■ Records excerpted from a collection
+ + + +
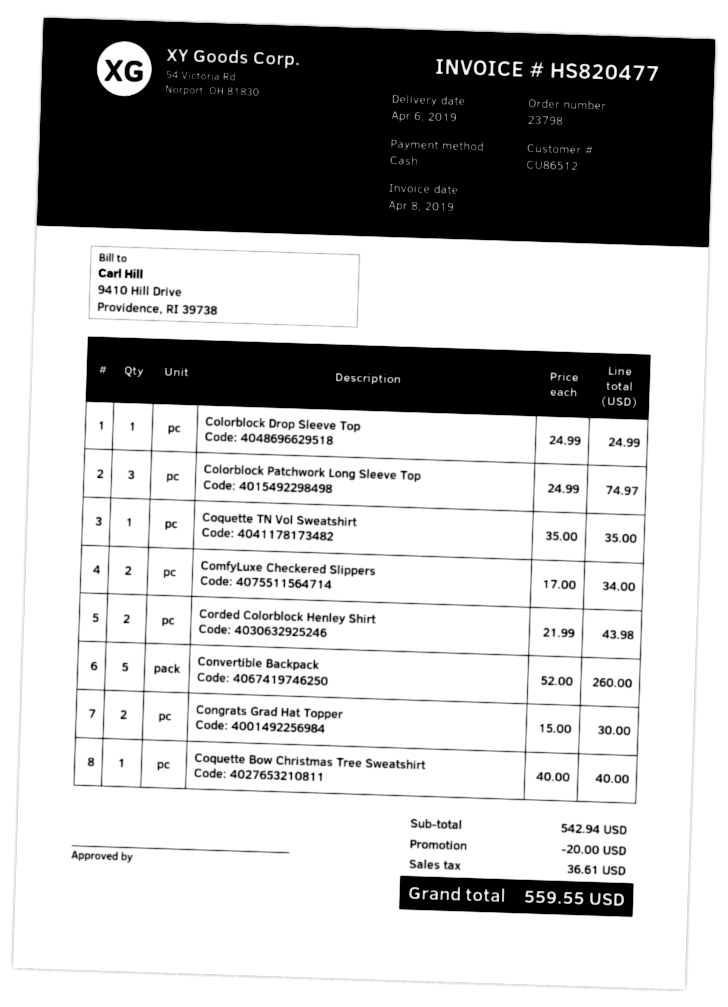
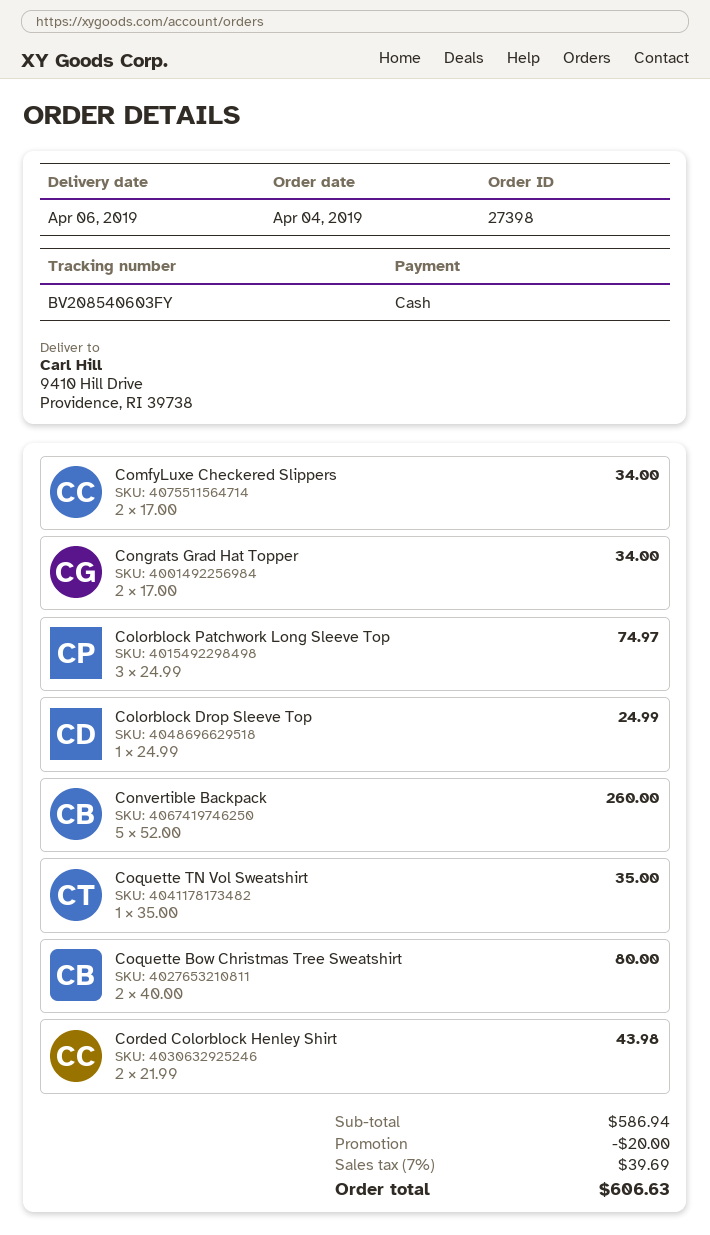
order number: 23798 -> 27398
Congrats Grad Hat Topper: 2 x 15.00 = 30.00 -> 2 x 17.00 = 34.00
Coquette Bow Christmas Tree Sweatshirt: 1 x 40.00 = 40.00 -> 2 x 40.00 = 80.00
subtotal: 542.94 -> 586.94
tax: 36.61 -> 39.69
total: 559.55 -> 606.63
+ + + +
■ PROBLEM REQUIREMENTS
Any pictures should be dropped; transcribe the rest of the records above exactly.

■ SOLUTION
order number: 23798 -> 27398
Congrats Grad Hat Topper: 2 x 15.00 = 30.00 -> 2 x 17.00 = 34.00
Coquette Bow Christmas Tree Sweatshirt: 1 x 40.00 = 40.00 -> 2 x 40.00 = 80.00
subtotal: 542.94 -> 586.94
tax: 36.61 -> 39.69
total: 559.55 -> 606.63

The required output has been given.